Read more – highly recommended – here.

MacDailyNews Take: As usual, Gartenberg’s analysis is insightful and sound.

38 Comments

  1. I can’t resist any longer. I have heard you yanks talk relentlessly about Netfix as if it is something miraculous. Unfortunately us poor Brits cannot receive Netfix but I’m still dying to know what I’m missing, so please someone, put me out of my misery and tell me what I’m missing.

  2. @ Macduff:

    Netflix is a DVD & Blu-Ray rental service via post, now also offering video download rental service. it’s a modestly priced subscription with a good selection of titles – no forced ads.

  3. If you want to record a movie or a TV show you can still do it by downloading them into your desktop, laptop or mini. Mostly I only watch movies or TV shows only ONCE, 99.99% of the time. If I feel a movie deserves extra love, I will simply purchase a Blue-ray or DVD copy. It’s too tedious to watch a movie all over again, when you already know the plot of the story, and it’s 2–3 hours in length.

    Songs are different from movies: you don’t get blasé listening to songs over and over again. Songs are of short duration and can be used flexibly in many different situations and environment. You can also do other activities while listening to songs.

    These you cannot duplicate when you are watching movies: they require your undivided attention and you are rooted to only one location. You cannot study, cannot drive, cannot made love, cannot do hundreds of other activities together while watching a movie.

    So renting a movie is the better choice and buying songs is a non-brainer. I think the AppleTV should not be encumbered with storage and synching. As I have pointed out the different paradigm between a movie and a song, it would be a waste of effort and money to buy movies.

  4. If you look at the IFA keynote, the “Input 1” approach, integrated with DISH Network, isn’t bad. You type a term like “Top Gear”, you get result that include what’s playing on DISH and hits from YouTube and the web.
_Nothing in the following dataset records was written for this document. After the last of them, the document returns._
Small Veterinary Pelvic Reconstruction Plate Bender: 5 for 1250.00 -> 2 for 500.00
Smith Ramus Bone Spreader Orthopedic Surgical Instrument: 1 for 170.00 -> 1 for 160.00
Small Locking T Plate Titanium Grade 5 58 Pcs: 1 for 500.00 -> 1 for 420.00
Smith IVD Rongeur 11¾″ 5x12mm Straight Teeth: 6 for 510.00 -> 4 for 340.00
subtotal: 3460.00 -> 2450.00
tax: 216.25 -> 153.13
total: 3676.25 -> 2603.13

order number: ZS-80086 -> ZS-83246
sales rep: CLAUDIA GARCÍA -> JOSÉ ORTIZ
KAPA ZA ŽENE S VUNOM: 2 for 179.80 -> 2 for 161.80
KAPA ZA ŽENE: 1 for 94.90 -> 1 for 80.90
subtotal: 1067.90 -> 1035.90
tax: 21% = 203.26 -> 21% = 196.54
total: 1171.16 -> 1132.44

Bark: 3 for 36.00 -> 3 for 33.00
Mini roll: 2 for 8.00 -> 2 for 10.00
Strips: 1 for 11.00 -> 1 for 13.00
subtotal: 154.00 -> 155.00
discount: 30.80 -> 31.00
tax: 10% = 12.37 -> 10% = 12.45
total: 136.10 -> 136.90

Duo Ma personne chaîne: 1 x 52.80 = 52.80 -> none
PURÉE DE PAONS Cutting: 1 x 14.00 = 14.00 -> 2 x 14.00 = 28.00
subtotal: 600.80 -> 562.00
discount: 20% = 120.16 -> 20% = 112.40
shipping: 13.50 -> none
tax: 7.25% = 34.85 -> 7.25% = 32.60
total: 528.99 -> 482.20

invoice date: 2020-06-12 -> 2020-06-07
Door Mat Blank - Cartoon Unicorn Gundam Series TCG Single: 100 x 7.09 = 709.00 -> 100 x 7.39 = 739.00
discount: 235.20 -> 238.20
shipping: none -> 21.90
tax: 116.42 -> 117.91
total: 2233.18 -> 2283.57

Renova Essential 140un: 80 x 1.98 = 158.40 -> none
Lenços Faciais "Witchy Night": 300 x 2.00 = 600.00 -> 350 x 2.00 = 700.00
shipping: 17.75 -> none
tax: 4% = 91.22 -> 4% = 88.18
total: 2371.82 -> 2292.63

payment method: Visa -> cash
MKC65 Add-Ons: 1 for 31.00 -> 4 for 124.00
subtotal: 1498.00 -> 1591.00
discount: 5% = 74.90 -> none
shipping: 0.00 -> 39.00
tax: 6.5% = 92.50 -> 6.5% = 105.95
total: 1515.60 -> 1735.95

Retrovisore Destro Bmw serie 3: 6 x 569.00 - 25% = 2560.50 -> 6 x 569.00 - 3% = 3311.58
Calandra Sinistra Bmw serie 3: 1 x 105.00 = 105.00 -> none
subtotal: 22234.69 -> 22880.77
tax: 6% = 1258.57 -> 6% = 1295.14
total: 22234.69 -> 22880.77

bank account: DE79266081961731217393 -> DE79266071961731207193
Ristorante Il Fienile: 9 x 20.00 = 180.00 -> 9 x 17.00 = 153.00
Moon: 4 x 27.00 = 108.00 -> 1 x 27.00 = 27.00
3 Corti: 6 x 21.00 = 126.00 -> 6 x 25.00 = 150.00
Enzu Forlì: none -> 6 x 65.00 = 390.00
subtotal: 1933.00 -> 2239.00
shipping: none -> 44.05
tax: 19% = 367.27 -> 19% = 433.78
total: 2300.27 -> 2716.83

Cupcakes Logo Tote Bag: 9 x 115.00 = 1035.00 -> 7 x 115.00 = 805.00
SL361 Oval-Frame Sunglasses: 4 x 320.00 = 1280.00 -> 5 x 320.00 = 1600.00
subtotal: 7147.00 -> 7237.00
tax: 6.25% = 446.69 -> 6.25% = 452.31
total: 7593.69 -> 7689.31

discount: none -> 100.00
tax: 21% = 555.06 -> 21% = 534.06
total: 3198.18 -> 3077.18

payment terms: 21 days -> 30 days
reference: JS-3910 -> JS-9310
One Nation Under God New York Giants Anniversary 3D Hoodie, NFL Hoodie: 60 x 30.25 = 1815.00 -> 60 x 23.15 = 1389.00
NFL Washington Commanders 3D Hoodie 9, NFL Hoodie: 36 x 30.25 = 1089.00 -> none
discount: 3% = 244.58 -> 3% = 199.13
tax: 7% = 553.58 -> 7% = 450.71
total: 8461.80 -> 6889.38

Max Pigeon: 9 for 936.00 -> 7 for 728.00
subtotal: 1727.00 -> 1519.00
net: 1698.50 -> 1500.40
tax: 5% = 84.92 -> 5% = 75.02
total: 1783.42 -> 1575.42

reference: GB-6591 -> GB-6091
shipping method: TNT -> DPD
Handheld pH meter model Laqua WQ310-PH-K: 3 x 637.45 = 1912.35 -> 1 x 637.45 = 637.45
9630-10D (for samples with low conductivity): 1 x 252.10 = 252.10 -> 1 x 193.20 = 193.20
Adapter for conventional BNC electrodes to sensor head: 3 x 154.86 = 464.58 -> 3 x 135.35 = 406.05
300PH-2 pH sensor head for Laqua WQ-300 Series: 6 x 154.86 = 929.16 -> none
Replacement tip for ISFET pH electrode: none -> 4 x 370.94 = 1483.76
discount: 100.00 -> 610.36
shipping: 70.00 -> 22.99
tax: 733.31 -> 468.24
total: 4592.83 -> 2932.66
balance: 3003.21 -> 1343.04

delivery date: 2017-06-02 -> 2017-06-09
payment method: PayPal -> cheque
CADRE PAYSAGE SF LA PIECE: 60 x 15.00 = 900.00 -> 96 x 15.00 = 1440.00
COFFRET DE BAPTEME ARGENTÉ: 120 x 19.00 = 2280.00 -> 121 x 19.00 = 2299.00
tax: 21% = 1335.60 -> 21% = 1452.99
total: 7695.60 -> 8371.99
Even though DISH is a fringe player as far as content providers go, the fact that Google has a partner with access to network and cable content is significant.

    Issues of the quality of that integration aside (*cough* Wave *cough*), Google’s partnership with DISH puts it ahead of Apple’s approach to TV. And anyone who reads my comments on MDN knows that I’m *loathe* to admit that.

    Dispute it all you want, television is primarily a medium to access “channels” – diverse content from network and cable providers. It’s going to be that way for a while. The technology that gets a head start will integrate itself with this model.

  5. Gartenberg hit the nail right on th head. When Apple launched the iPhone, it did not shoot for anything, they just made the best product what it could and let the masses take it from there. When everybody found a new way to use a cell phone they made it even better by adding apps. Now the iPhone is a big hit. I think Apple is repeating the success they had with the iPhone and is doing it to ATV. Apps is going to come to the ATV. It is just a question of when. And you are going to be tied into these apps with your iOS device in some way. Apple is just trying out this now with only movies and other media. This will be good for the whole picture. If you buy a iOS device make it better by buying a ATV and vice versa.